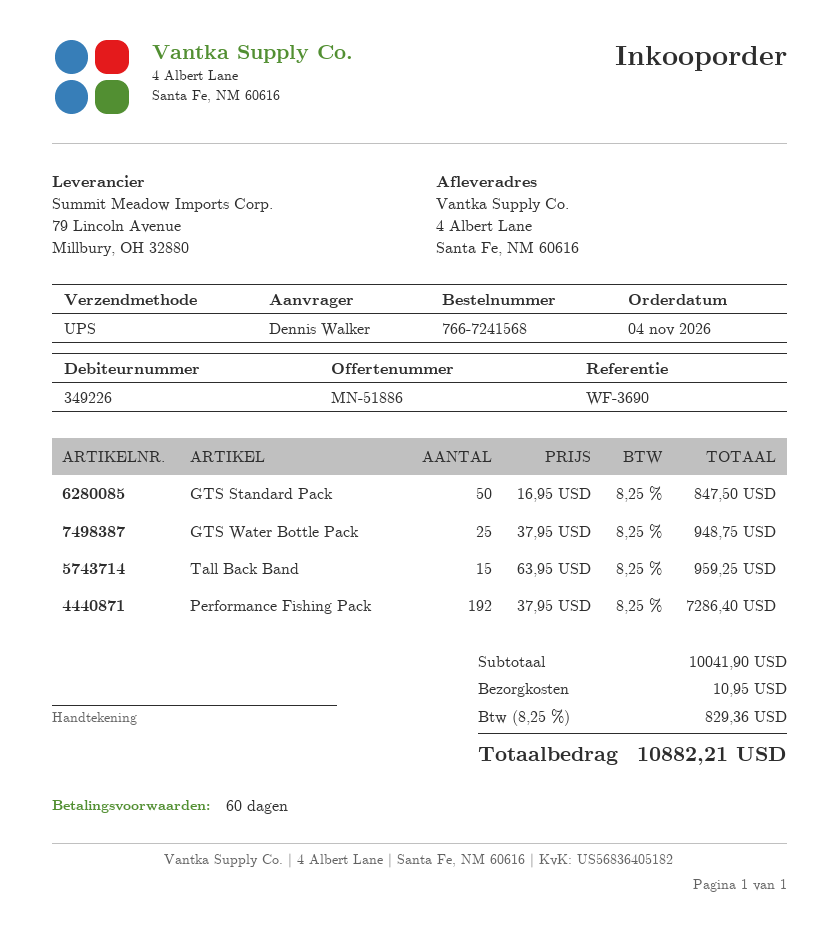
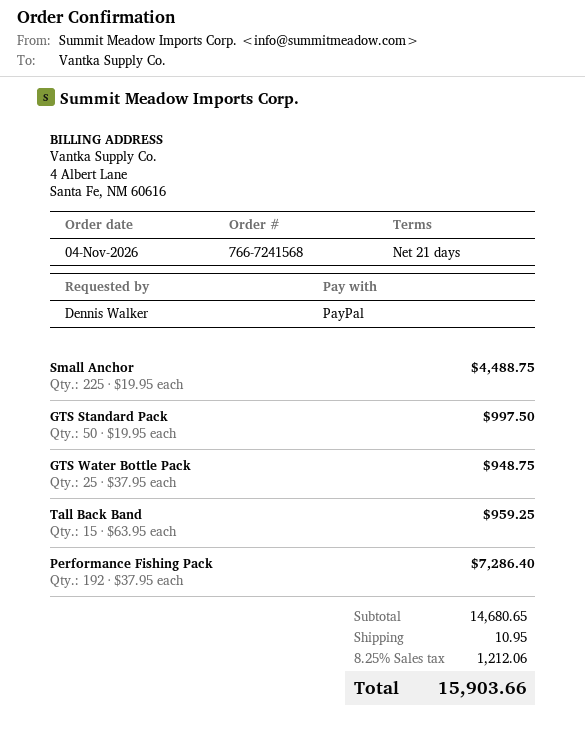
payment terms: 60 days -> 21 days
GTS Standard Pack: 50 x 16.95 = 847.50 -> 50 x 19.95 = 997.50
Small Anchor: none -> 225 x 19.95 = 4488.75
subtotal: 10041.90 -> 14680.65
tax: 8.25% = 829.36 -> 8.25% = 1212.06
total: 10882.21 -> 15903.66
■ ■ ■ ■ ■
§ **YOUR ASSIGNMENT**: Please copy the data above character for character, skipping any pictures.

§ **RESPONSE BOX**:
payment terms: 60 days -> 21 days
GTS Standard Pack: 50 x 16.95 = 847.50 -> 50 x 19.95 = 997.50
Small Anchor: none -> 225 x 19.95 = 4488.75
subtotal: 10041.90 -> 14680.65
tax: 8.25% = 829.36 -> 8.25% = 1212.06
total: 10882.21 -> 15903.66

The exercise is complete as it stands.